You can modify data via a partitioned view if the SQL statement performing the modification meets certain conditions, as described here:

All columns in the partitioned view must be specified in the INSERT statement. Columns that include a DEFAULT constraint or allow nulls are also subject to this requirement.
The DEFAULT keyword cannot be used on inserts to partitioned views or on updates to partitioned views.
UPDATE statements cannot modify PRIMARY KEY columns if the member tables have text, ntext, or image columns.
Inserts and updates to a partitioned view are not allowed if the view contains a time stamp.
Identity columns in a partitioned view cannot be modified by an INSERT or UPDATE statement.
INSERT, UPDATE, and DELETE statements are not allowed against a partitioned view if there is a self-join with the same view or with any of the member tables in the statement.

Note

Data can be modified through partitioned views only in the Enterprise and Developer Editions of SQL Server 2008.

In addition to the conditions shown in this list, you must also satisfy any restrictions that apply to the member tables. Check constraints, foreign key constraints, and any other table-level restrictions must be accounted for in the modification statement. The user executing the modification against the partitioned view must have the appropriate INSERT, UPDATE, or DELETE permissions on the member tables for the update to succeed.

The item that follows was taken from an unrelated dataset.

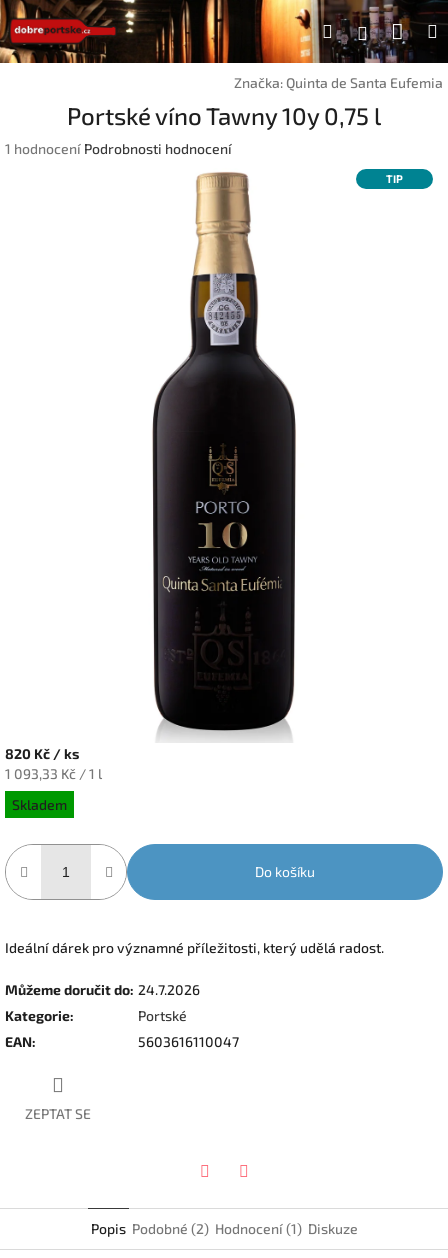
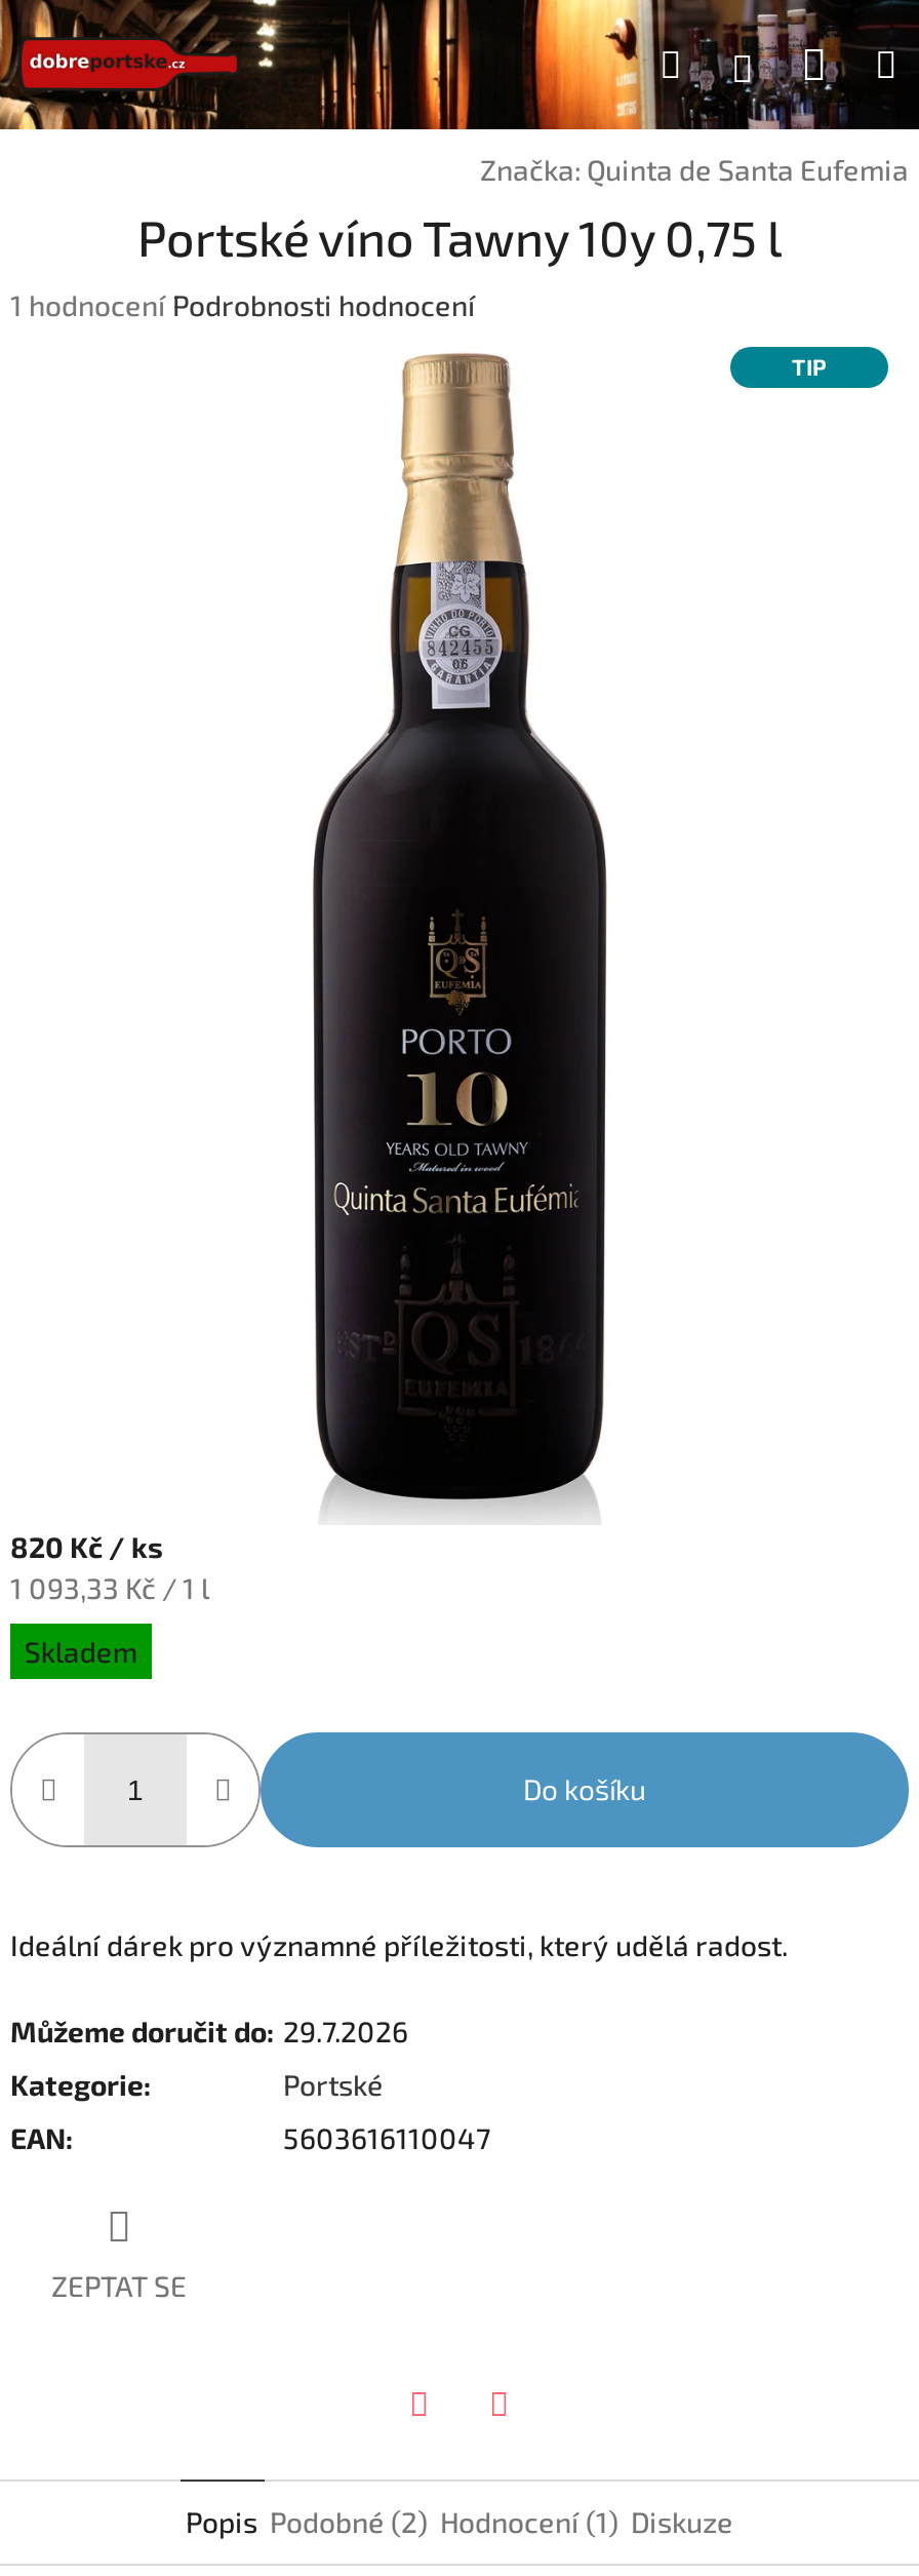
[5,981,200,998] Můžeme doručit do: 24.7.2026 -> [10,2013,408,2048] Můžeme doručit do: 29.7.2026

Distributed Partitioned Views

Microsoft provides distributed partitioned views (DPVs) as a primary means to scale out a database server. Scalability allows an application or a database to utilize additional resources, which allows it to perform more work. There are two kinds of scalability: scaleup and scaleout. A scaleup solution focuses on a single server scaled to provide more processing power than its predecessor. An example of scaleup would be migrating from a server with a single dual-core processor to a machine with 4-quad-core processor. Scaleout solutions include the addition of servers to augment the overall processing power.

DPVs are similar to local partitioned views, but they utilize one or more tables located on a remote server. The placement of partitioned data on remote servers allows the processing power of more than one server to be utilized. The partitioning is intended to be transparent to the application and allow for additional partitions and servers as the application’s needs scale.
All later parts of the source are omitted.